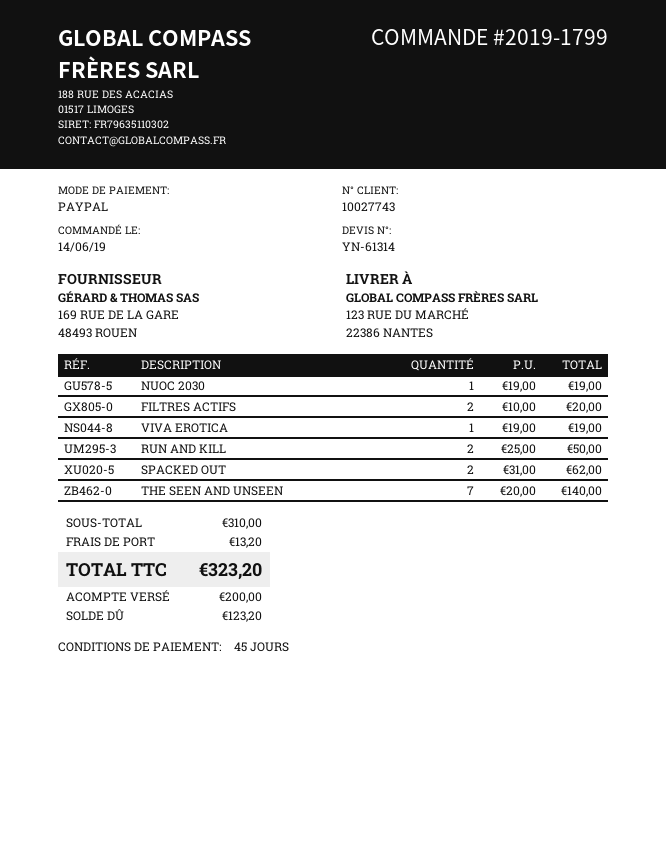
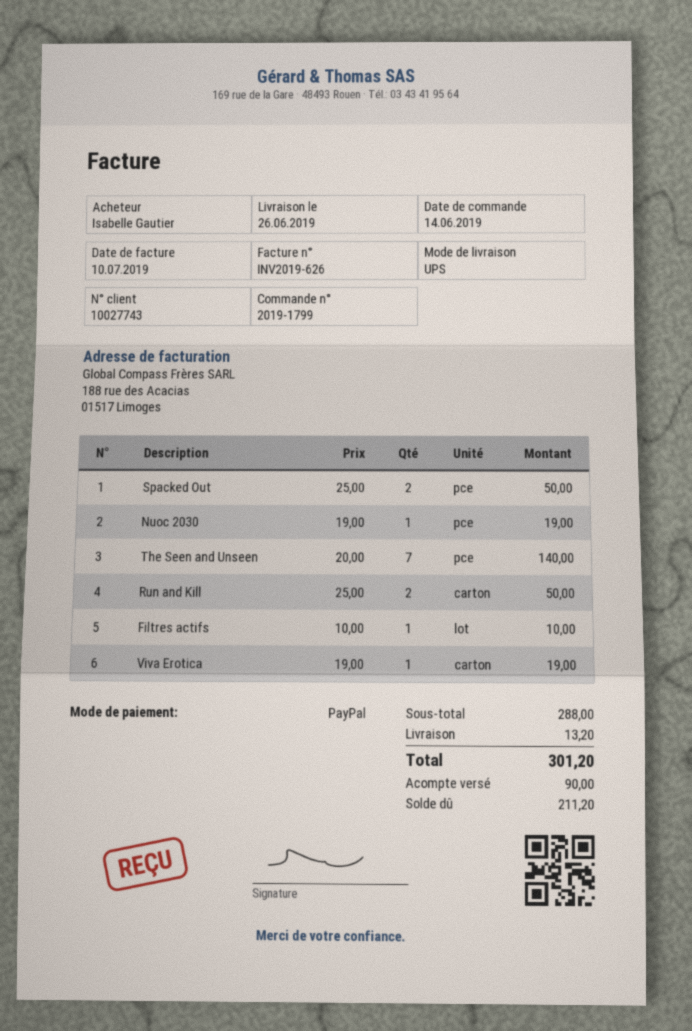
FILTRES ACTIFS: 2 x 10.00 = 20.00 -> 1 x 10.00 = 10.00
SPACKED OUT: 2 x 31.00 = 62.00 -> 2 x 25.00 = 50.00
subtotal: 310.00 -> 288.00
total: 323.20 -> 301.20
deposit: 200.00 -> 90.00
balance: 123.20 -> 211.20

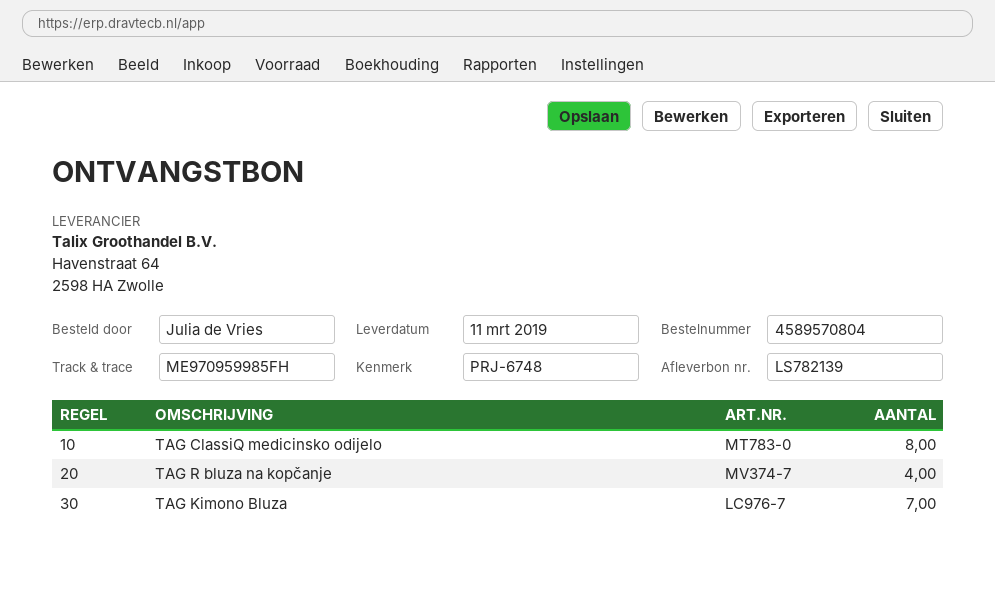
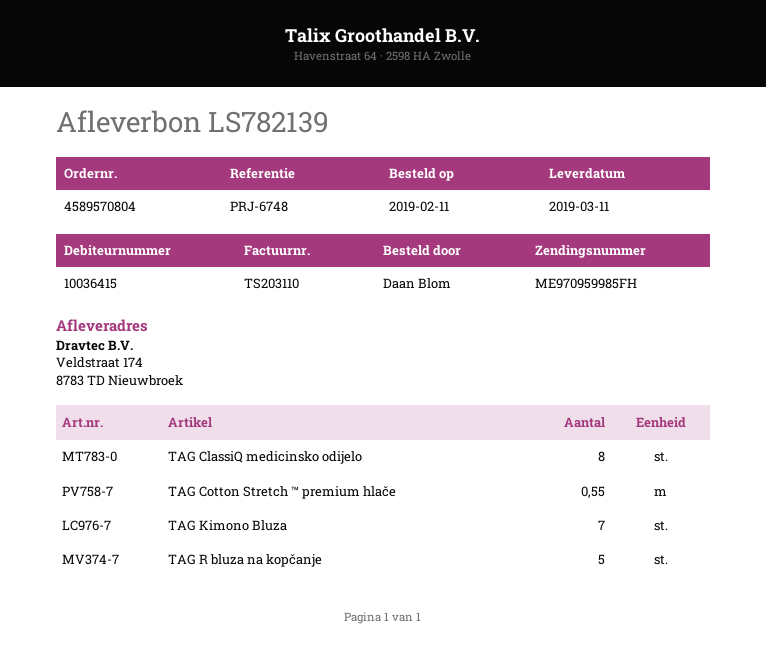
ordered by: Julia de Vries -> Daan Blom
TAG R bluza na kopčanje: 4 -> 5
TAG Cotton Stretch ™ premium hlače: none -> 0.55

# # # #

# [REQUIRED WORK]
Beginning at the line that contains "deposit: 200.00 -> 90.00", copy each remaining line of the records exactly, through the final one. Omit the pictures.

# [TASK ANSWER]
deposit: 200.00 -> 90.00
balance: 123.20 -> 211.20

ordered by: Julia de Vries -> Daan Blom
TAG R bluza na kopčanje: 4 -> 5
TAG Cotton Stretch ™ premium hlače: none -> 0.55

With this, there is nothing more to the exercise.